That's right. They bought us (a small start-up) and this is what they did in a
year to us: 1\. replaced managers with their own who didn't get anything, kind
of old date executives taken away from mainframe 2\. banned remote work (this
costed them a few brilliant engineers) 3\. opened one huge open space full of
noise and chatter, I mean sales team next to the development team, etc (this
cost them even more headcount among experienced developers) 4\. For months we
did _nothing_! There were whole teams doing nothing for months on an end. I
wrote zero lines of code in over 6 month period. Why? Because management
didn't know which direction should be taken... and they kept hiring too! They
kept hiring new developers when the ones already at place had absolutely
nothing to do!

This is from my (simple developer) perspective. Not sure how it looked in
sales, among executives, etc. But that was very weird environment.

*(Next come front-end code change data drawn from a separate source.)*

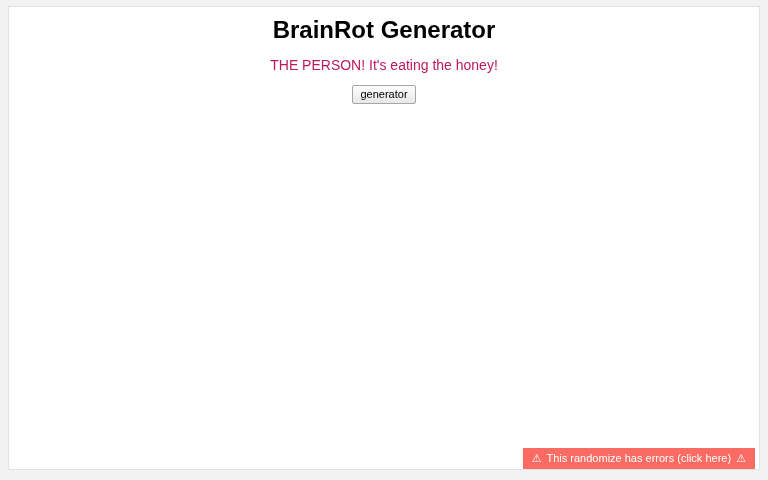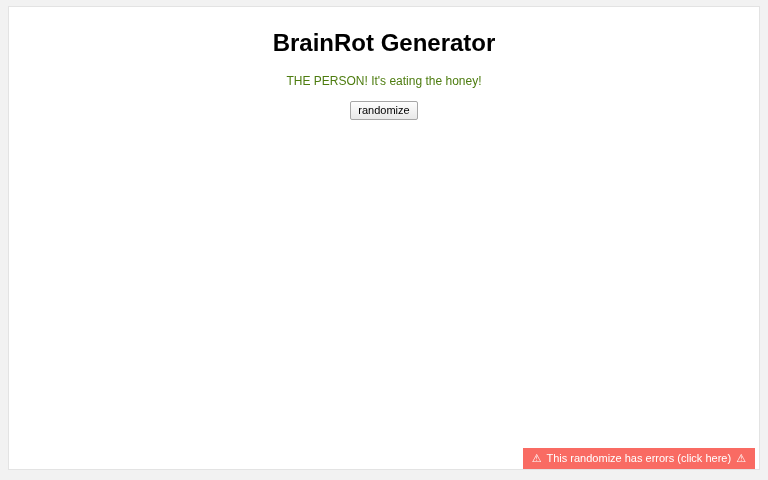"BrainRot Generator" #app-title { margin: 16px -> 3px }
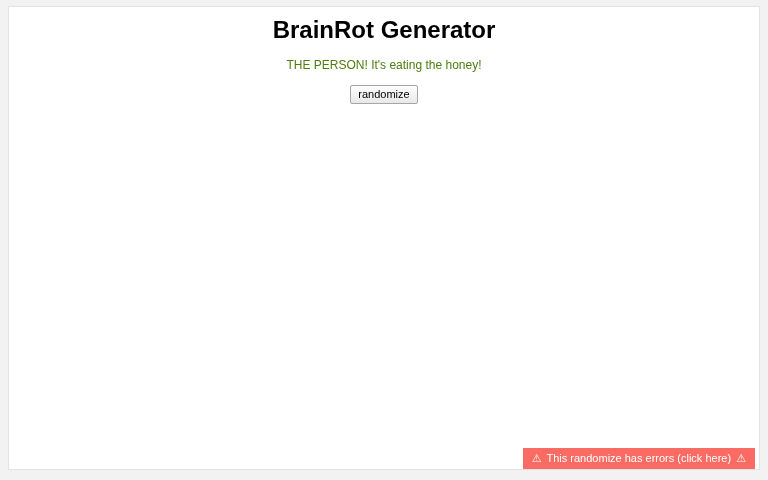"THE PERSON! It's eating the" #generated-phrase { color: #4d7c0f -> #be185d; font-size: 12px -> 14px }
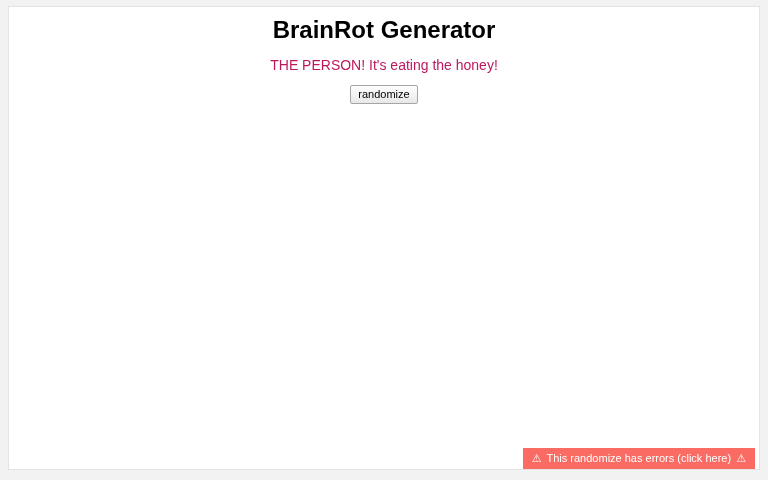"randomize" button { text: randomize -> generator }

I had great Manager who asked me to learn react and take courses in react
(mind you it was two years back!) As we "might want to do something in react
in the future". So I basically spent my last six months there learning React,
aka preparing to the job interviews... they even got us paid courses and all.
I mean... IBM.

And once they fired me (these were lay-offs, thousands affected, many of them
just hired in past year, like myself) I was paid severance pay too. I went
there worked a year, last 6 months was learning for job interviews...
fantastic pay too. IBM is crazy.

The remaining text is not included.